Ce rapport qui couvre la période 2014-2021 est le troisième document d’évaluation mondiale, sur les cultures alimentaires. Selon le document, les variétés locales de sorgho, millet, igname, riz et coton traditionnel, adaptées aux sols et climats locaux depuis des générations, disparaissent des exploitations. Sur les 12 000 variétés paysannes africaines inventoriées, 16% sont menacées d’extinction, particulièrement en Afrique subsaharienne où les sécheresses s’intensifient avec un réchauffement 1,5 fois plus rapide que la moyenne mondiale. Selon l’organisation, les cultures de base sont mieux résilientes que les hybrides commerciaux aux sécheresses et chaleurs croissantes. Ces pertes réduisent donc les options des agriculteurs face à l’intensification des crises climatiques, où les sécheresses représentent 65% des urgences semencières dans au moins 20 pays africains.
Le rapport détaille des taux variables de variétés locales menacées : 42% en Afrique australe, 29% en Afrique centrale, 26% en Afrique du Nord, 18% en Afrique de l’Ouest et 6% en Afrique de l’Est.
Plus de 70% des parents sauvages des cultures et plantes alimentaires sauvages sont en danger, soit deux fois la moyenne mondiale, incluant baobab, karité, marula, tamarin, manguier africain (Irvingia gabonensis), amarante, morelle africaine et feuilles de niébé.Ces plantes fournissent des nutriments essentiels et servent de filet de sécurité lors de pénuries, mais subissent une surexploitation et des impacts climatiques. Yurdi Yasmi, directeur de la production et protection végétales à la FAO, qualifie cela de « crise silencieuse » qui affaiblit l’adaptation au climat surtout sr le continent africain qui se réchauffe plus vite que la moyenne mondiale.

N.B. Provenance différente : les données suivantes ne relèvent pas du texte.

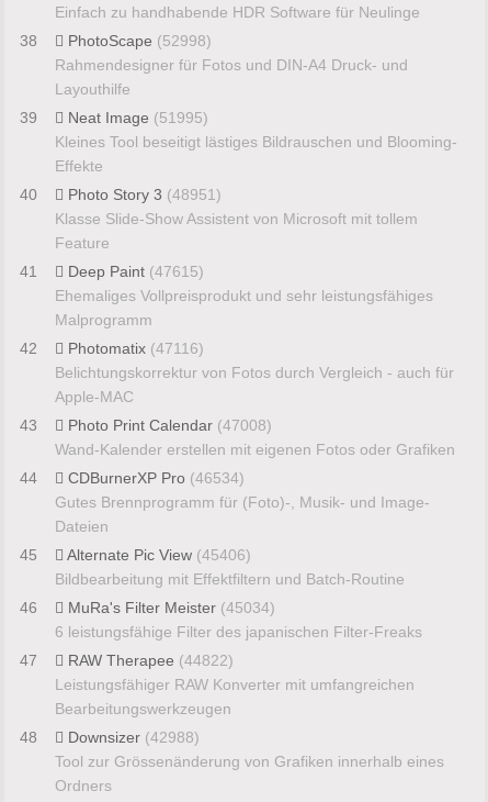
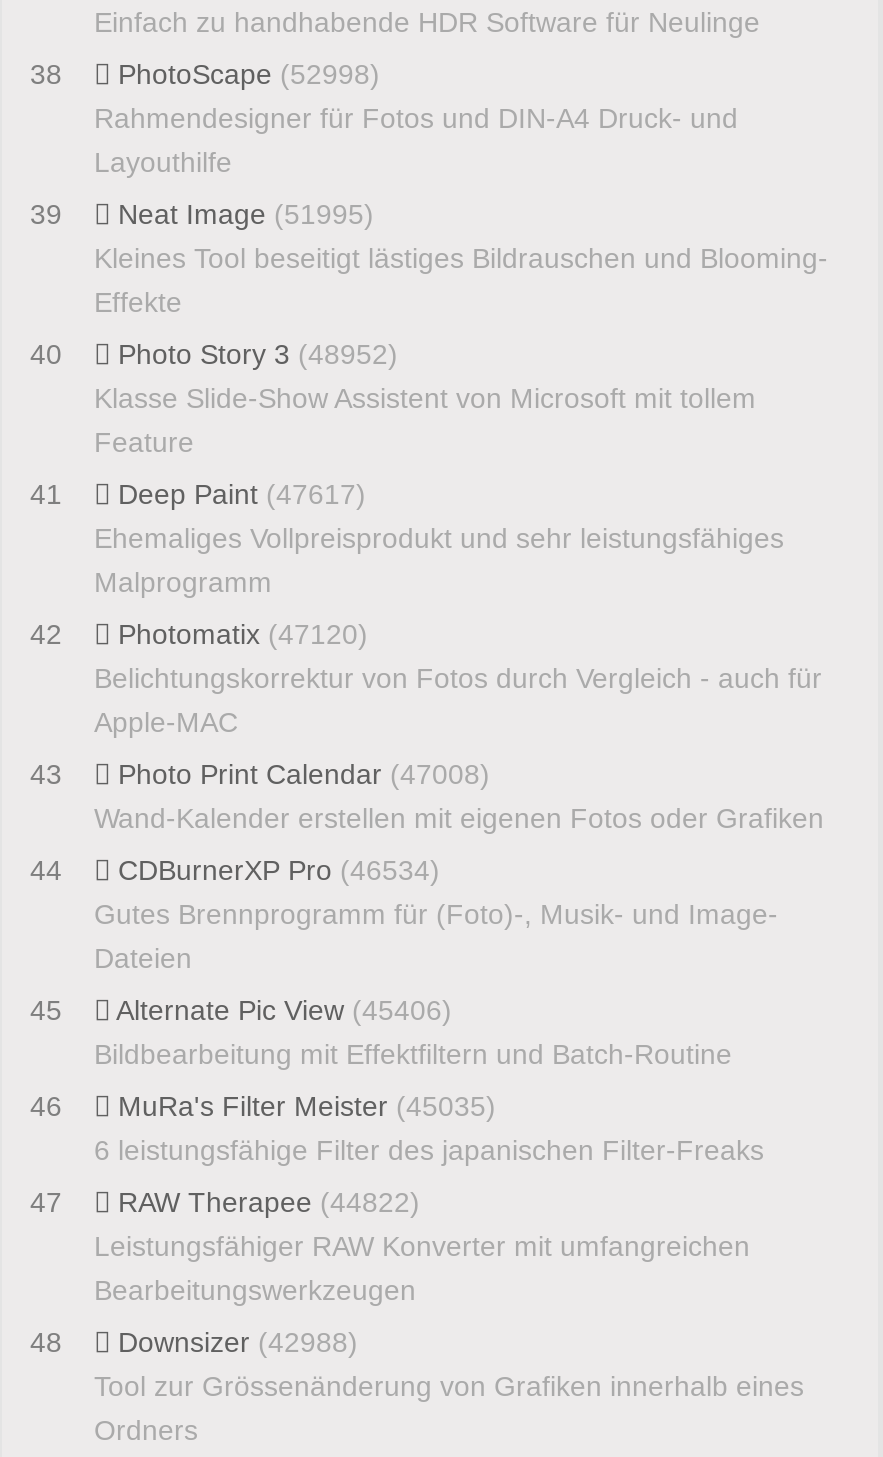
[20,186,221,203] 40 Photo Story 3 (48951) -> [30,338,398,370] 40 Photo Story 3 (48952)
[20,263,204,280] 41 Deep Paint (47615) -> [30,478,366,510] 41 Deep Paint (47617)
[20,339,204,357] 42 Photomatix (47116) -> [30,618,368,650] 42 Photomatix (47120)
[63,599,275,616] MuRa's Filter Meister (45034) -> [110,1090,496,1122] MuRa's Filter Meister (45035)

La FAO exhorte par conséquent les gouvernements africains, donateurs et institutions à investir dans la conservation in situ, la cryoconservation, les stratégies nationales et la coordination entre agriculteurs, banques de semences et systèmes communautaires. Selon l’organisation, Seuls 5 pays subsahariens disposent de stratégies nationales sur les ressources génétiques végétales,. Renforcer et dupliquer ces efforts protège non seulement la biodiversité, mais aussi les droits à l’alimentation et à un environnement sain pour les générations futures.